EXERCISE OBJECTIVE = Please repeat the data shown below, word for word.

[GIVEN DATA Boundary: Start]

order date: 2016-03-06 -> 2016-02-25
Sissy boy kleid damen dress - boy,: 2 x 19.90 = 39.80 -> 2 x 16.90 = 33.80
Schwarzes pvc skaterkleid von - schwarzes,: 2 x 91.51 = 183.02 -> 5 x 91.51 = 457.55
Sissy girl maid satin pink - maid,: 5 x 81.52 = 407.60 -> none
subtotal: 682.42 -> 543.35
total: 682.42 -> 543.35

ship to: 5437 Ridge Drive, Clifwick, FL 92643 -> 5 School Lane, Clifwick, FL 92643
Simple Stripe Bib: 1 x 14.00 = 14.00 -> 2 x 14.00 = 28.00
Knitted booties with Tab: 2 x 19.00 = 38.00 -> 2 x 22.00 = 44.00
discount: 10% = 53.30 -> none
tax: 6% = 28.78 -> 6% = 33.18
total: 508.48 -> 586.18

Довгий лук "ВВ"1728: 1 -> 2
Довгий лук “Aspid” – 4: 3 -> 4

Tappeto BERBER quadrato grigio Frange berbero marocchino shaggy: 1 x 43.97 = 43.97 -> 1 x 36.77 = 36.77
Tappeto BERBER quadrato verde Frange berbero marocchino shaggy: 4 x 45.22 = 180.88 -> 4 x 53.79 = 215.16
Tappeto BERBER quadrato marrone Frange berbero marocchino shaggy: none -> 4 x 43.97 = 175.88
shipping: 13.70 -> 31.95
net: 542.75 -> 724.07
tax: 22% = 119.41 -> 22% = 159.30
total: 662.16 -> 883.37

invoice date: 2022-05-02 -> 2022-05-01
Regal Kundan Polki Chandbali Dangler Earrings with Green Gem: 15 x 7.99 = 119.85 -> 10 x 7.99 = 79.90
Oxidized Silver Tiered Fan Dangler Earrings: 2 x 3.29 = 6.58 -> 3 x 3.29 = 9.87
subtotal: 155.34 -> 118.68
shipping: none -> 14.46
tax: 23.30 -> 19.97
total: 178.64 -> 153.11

[GIVEN DATA Boundary: End]

ANSWER BELOW =
order date: 2016-03-06 -> 2016-02-25
Sissy boy kleid damen dress - boy,: 2 x 19.90 = 39.80 -> 2 x 16.90 = 33.80
Schwarzes pvc skaterkleid von - schwarzes,: 2 x 91.51 = 183.02 -> 5 x 91.51 = 457.55
Sissy girl maid satin pink - maid,: 5 x 81.52 = 407.60 -> none
subtotal: 682.42 -> 543.35
total: 682.42 -> 543.35

ship to: 5437 Ridge Drive, Clifwick, FL 92643 -> 5 School Lane, Clifwick, FL 92643
Simple Stripe Bib: 1 x 14.00 = 14.00 -> 2 x 14.00 = 28.00
Knitted booties with Tab: 2 x 19.00 = 38.00 -> 2 x 22.00 = 44.00
discount: 10% = 53.30 -> none
tax: 6% = 28.78 -> 6% = 33.18
total: 508.48 -> 586.18

Довгий лук "ВВ"1728: 1 -> 2
Довгий лук “Aspid” – 4: 3 -> 4

Tappeto BERBER quadrato grigio Frange berbero marocchino shaggy: 1 x 43.97 = 43.97 -> 1 x 36.77 = 36.77
Tappeto BERBER quadrato verde Frange berbero marocchino shaggy: 4 x 45.22 = 180.88 -> 4 x 53.79 = 215.16
Tappeto BERBER quadrato marrone Frange berbero marocchino shaggy: none -> 4 x 43.97 = 175.88
shipping: 13.70 -> 31.95
net: 542.75 -> 724.07
tax: 22% = 119.41 -> 22% = 159.30
total: 662.16 -> 883.37

invoice date: 2022-05-02 -> 2022-05-01
Regal Kundan Polki Chandbali Dangler Earrings with Green Gem: 15 x 7.99 = 119.85 -> 10 x 7.99 = 79.90
Oxidized Silver Tiered Fan Dangler Earrings: 2 x 3.29 = 6.58 -> 3 x 3.29 = 9.87
subtotal: 155.34 -> 118.68
shipping: none -> 14.46
tax: 23.30 -> 19.97
total: 178.64 -> 153.11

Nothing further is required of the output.